Some government ministers now think that they have to defend the education cuts, even if we do have the biggest class sizes in Europe. They argue that another cave in will so damage the credibility of the budget and the government that an election would become inevitable. So they are saying the education cuts have to stand and that the coalition partners have to hang together until the storm blows over.
But that does not take account of the huge campaign the education lobby could mount, with teachers lined up with parents and little kids on the picket lines. Faced with dissent on that scale the government would probably cave in again.
And the farmers, seeing the government's readiness to trade credibility for survival, would then be tempted to launch a nationwide campaign to challenge their reduced payments. The tractor convoys could be back.
It could all have been so different if the government had made a serious attempt to get the extra tax revenues it needs from the rich, particularly from those who have done so well out of the Celtic Tiger decade. There are a number of ways this could have been done, through property taxes, much higher income taxes on top earners, closing down a lot of tax avoidance schemes and taxing all state benefits.
Instead of doing this, the budget picked on areas where the old and the young would be hit. It was lazy and stupid.
Cowen's decision to go ahead with his trip to China was meant to convince everyone that it was business as usual. Instead it made him look like he was out of touch, or uncaring ... or even that he was hiding. He now faces a real test of his leadership to rally the party and to convince the country that tough measures cannot be avoided.
Giving the banks guarantees worth billions and then chopping off free medical care for the over-70s just to save a few hundred million is not the way to go about this. If he wants Sean Citizen to swallow bitter medicine he has to squeeze the big boys, including the top financial executives who created the mess here, until they squeal.
Another thing he needs to do is to tackle the public service, the huge number of state workers we now have after the expansion of the boom years. Protected by powerful unions, the state sector workers now live on easy street, with 74% of public servants earning more than the average national wage compared to less than 50% of employees in the private sector. And on top of that they have generous pensions that most workers in private industry these days do not get.

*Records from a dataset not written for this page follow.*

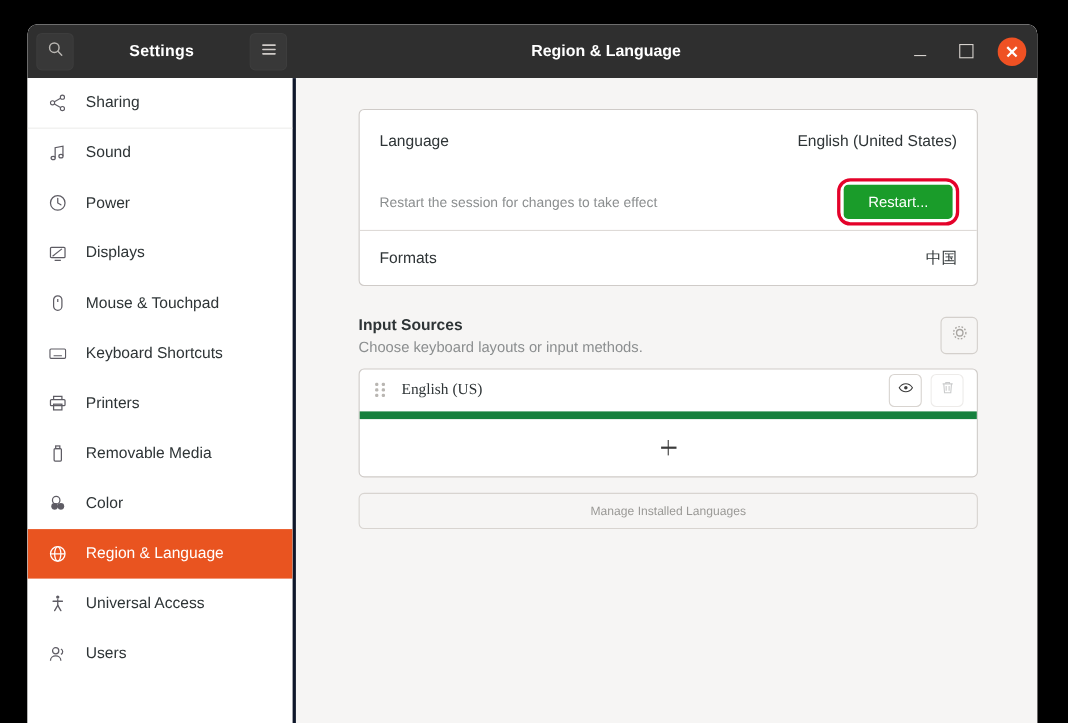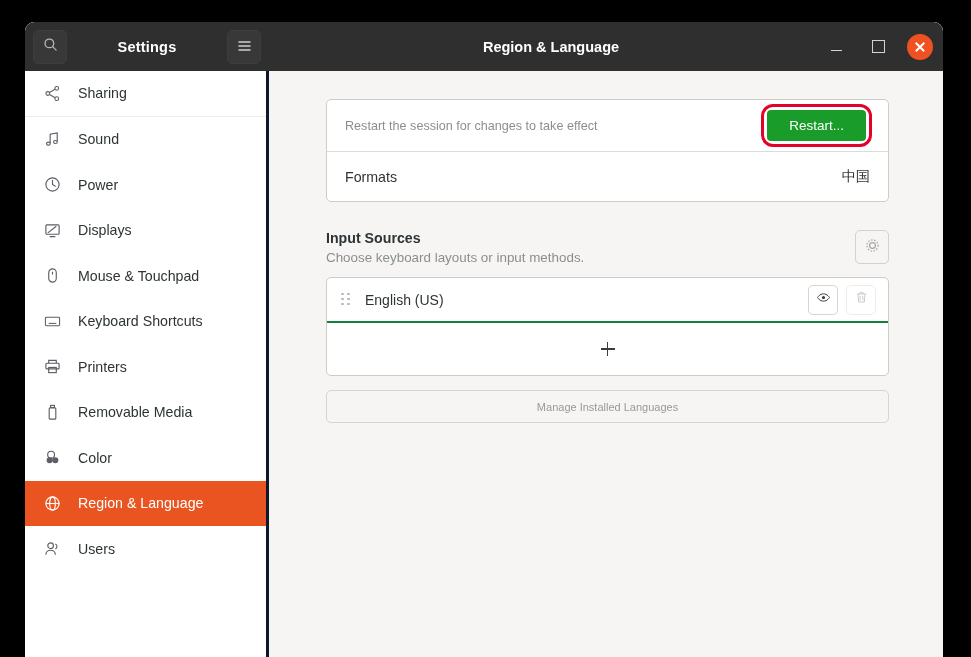"Language" div.lang-row { html: none -> <div> <span>Language</span> <span>English (United States)</span> </div> }
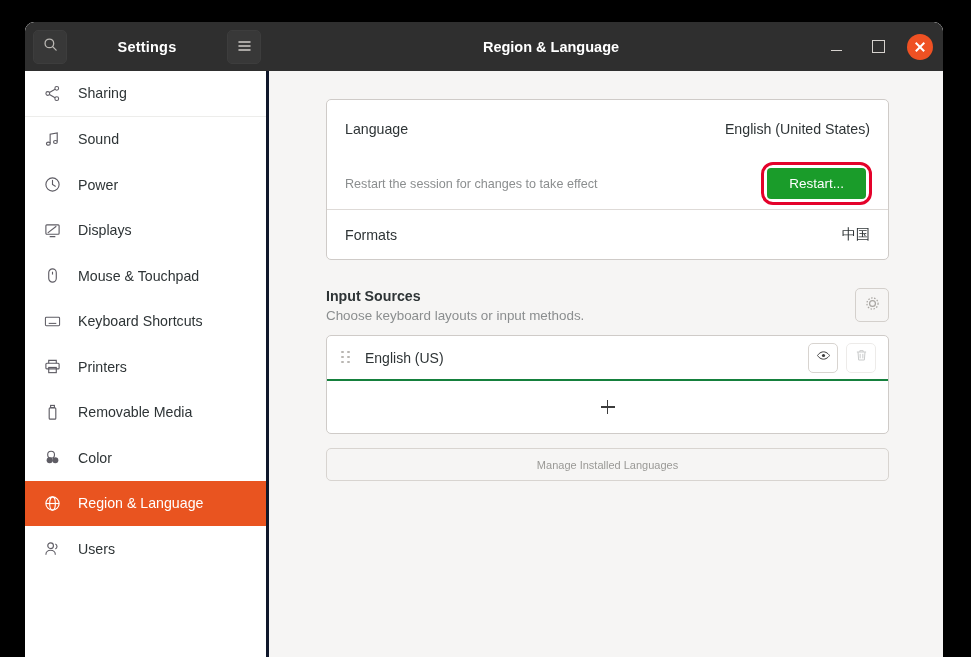"English (US)" .is-row { border-bottom: 2px solid #15803d -> 7px solid #15803d; font-family: none -> Liberation Serif, serif }
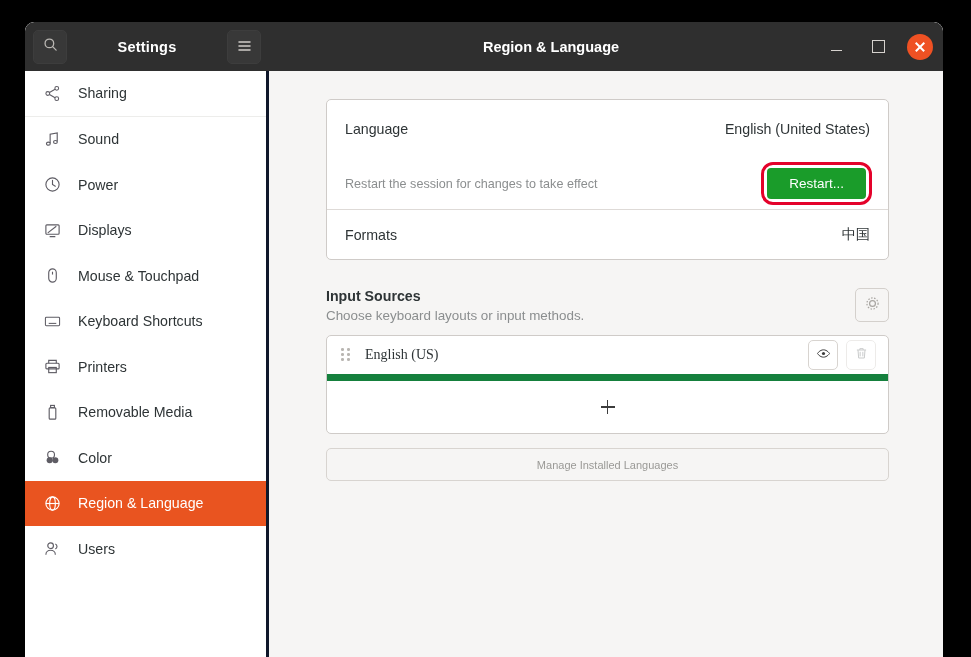"Universal Access" div.side-item { html: none -> <div> <span> <svg> <circle></circle> <line></line> <line></line> <line></line> <line></line> </svg> </span> <span>Universal Access</span> </div> }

The size of the public service here is now so great that it eats up half of all the tax revenue collected in the state. And the bill is going up. Incredibly, at a time when workers in the private sector are facing a battle to hold on to their jobs never mind get pay increases, public service pay is about to go up by 6% under the national pay deal.
There is huge inefficiency and feather bedding in the public sector here which has to be tackled. Real leadership should be able to produce the same level of service in hospitals and schools and still cut costs by at least 10%.
That's the challenge facing Cowen. If he does not meet it head on, he could become the shortest serving taoiseach and Fianna Fail leader in our history.